TASK TO COMPLETE:
Write out exactly the lines from the one containing "- 2. use mindsdb;" through the last line of the records below, and no others.

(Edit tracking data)
────────────────────────────────────────
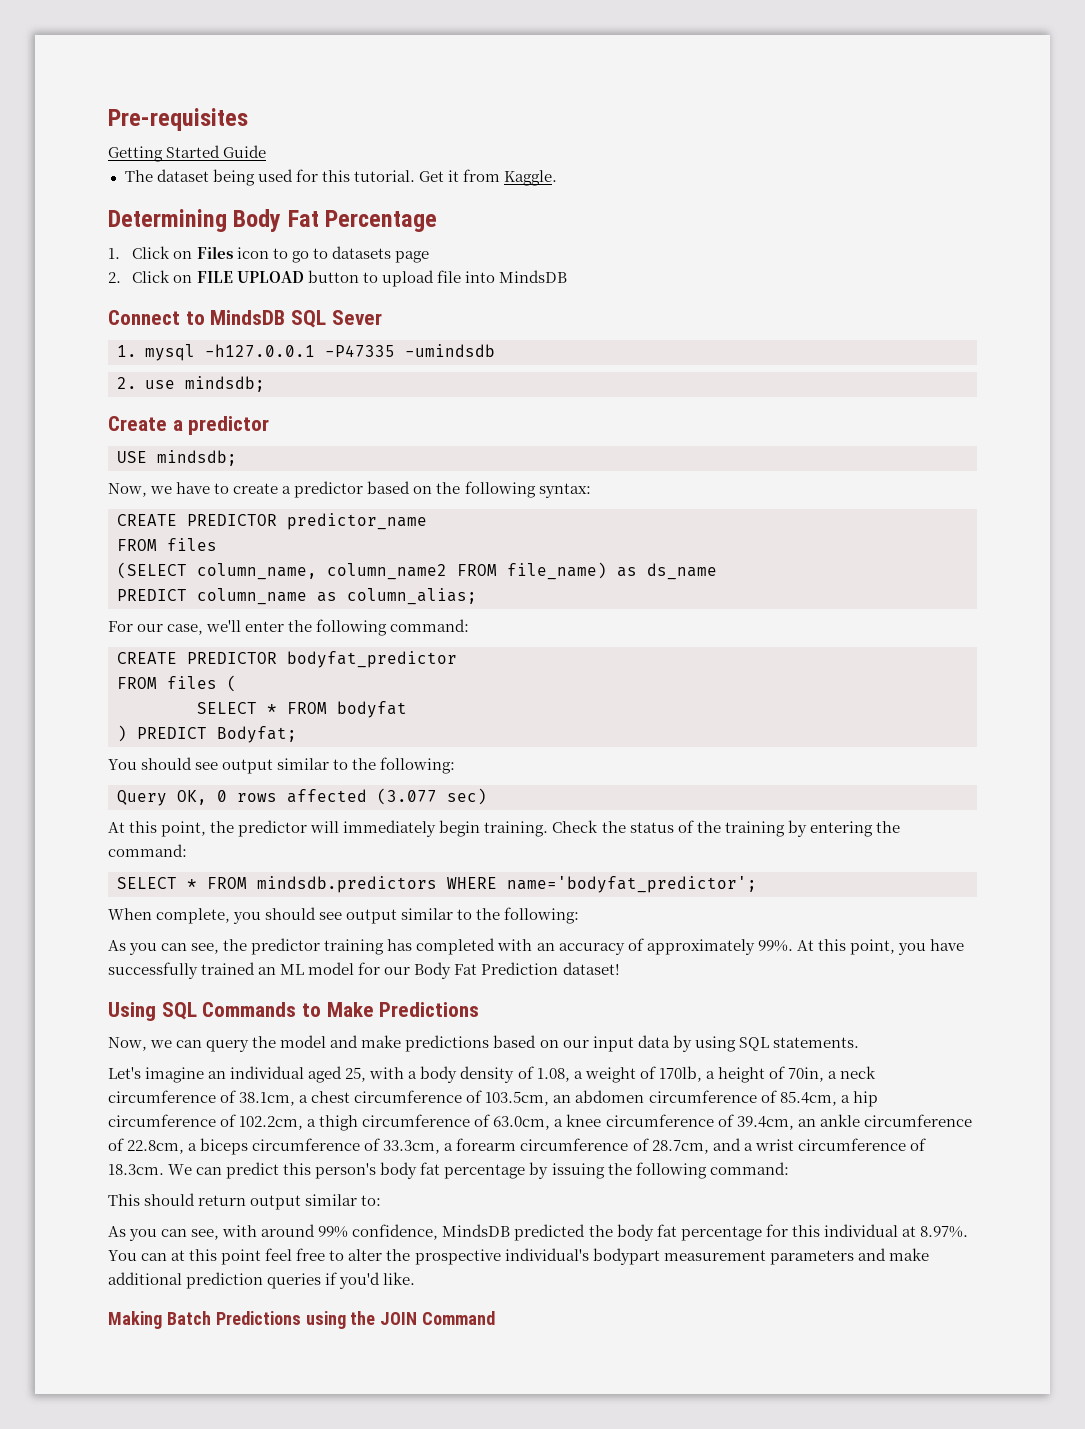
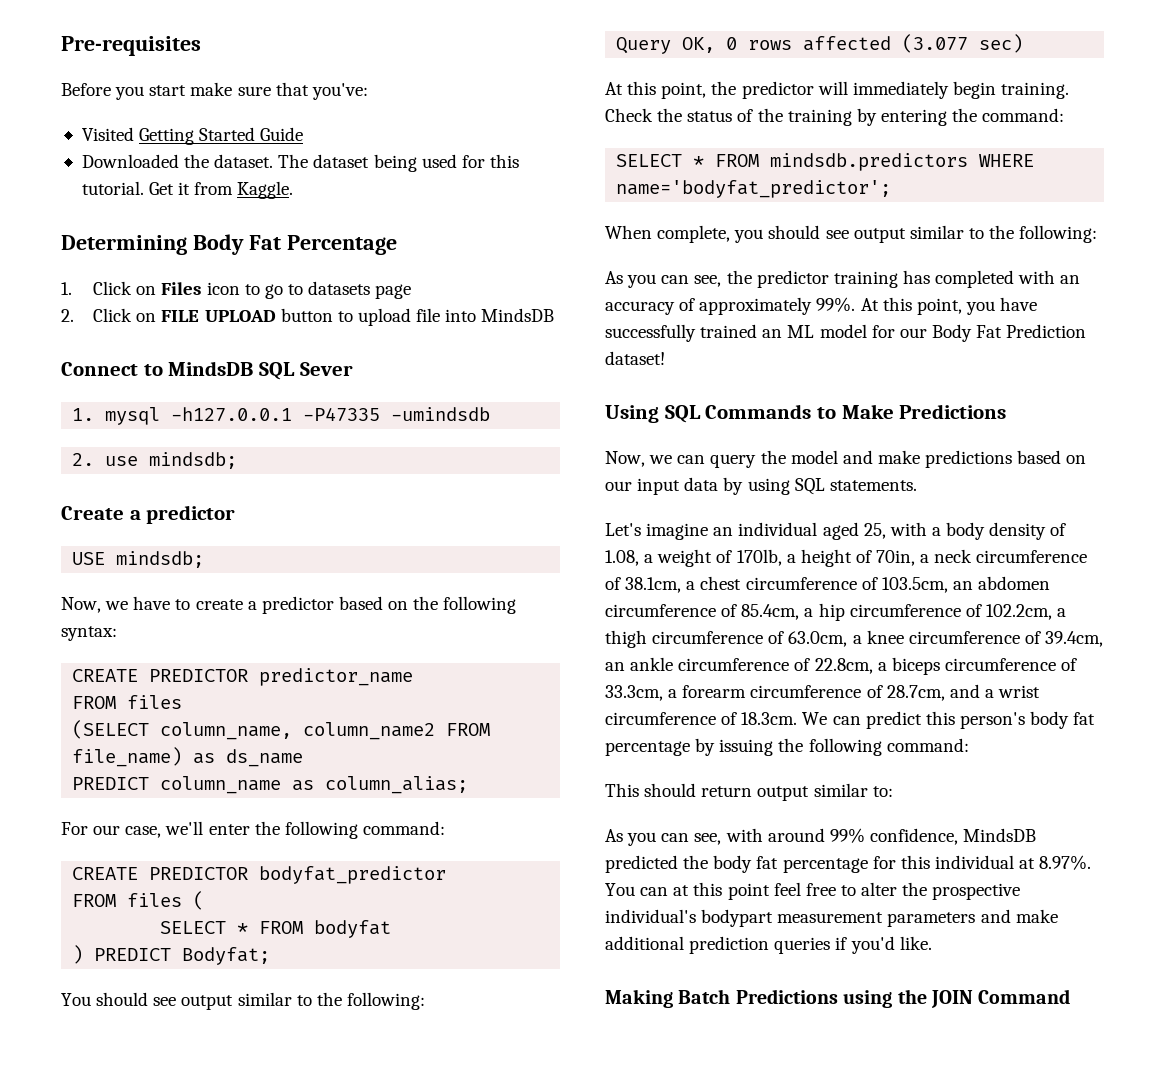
- Getting Started Guide
+ Before you start make sure that you've:
+ Visited Getting Started Guide
+ Downloaded the dataset.

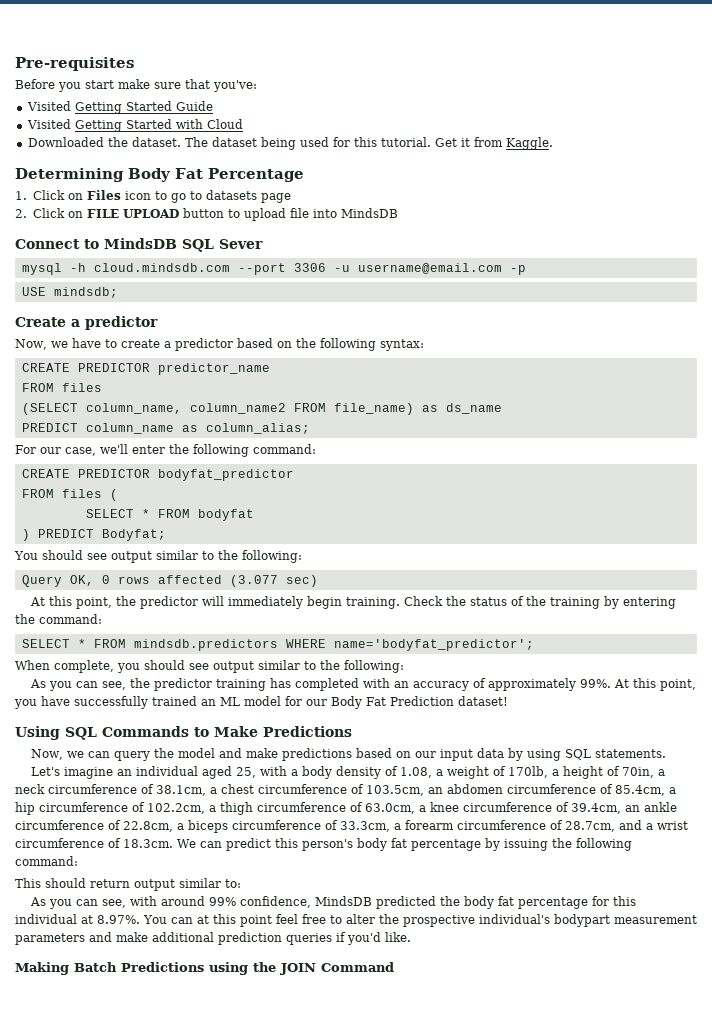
+ Visited Getting Started with Cloud
- 1. mysql -h127.0.0.1 -P47335 -umindsdb
- 2. use mindsdb;
+ mysql -h cloud.mindsdb.com --port 3306 -u username@email.com -p
+ USE mindsdb;
- USE mindsdb;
────────────────────────────────────────
FINAL ANSWER:
- 2. use mindsdb;
+ mysql -h cloud.mindsdb.com --port 3306 -u username@email.com -p
+ USE mindsdb;
- USE mindsdb;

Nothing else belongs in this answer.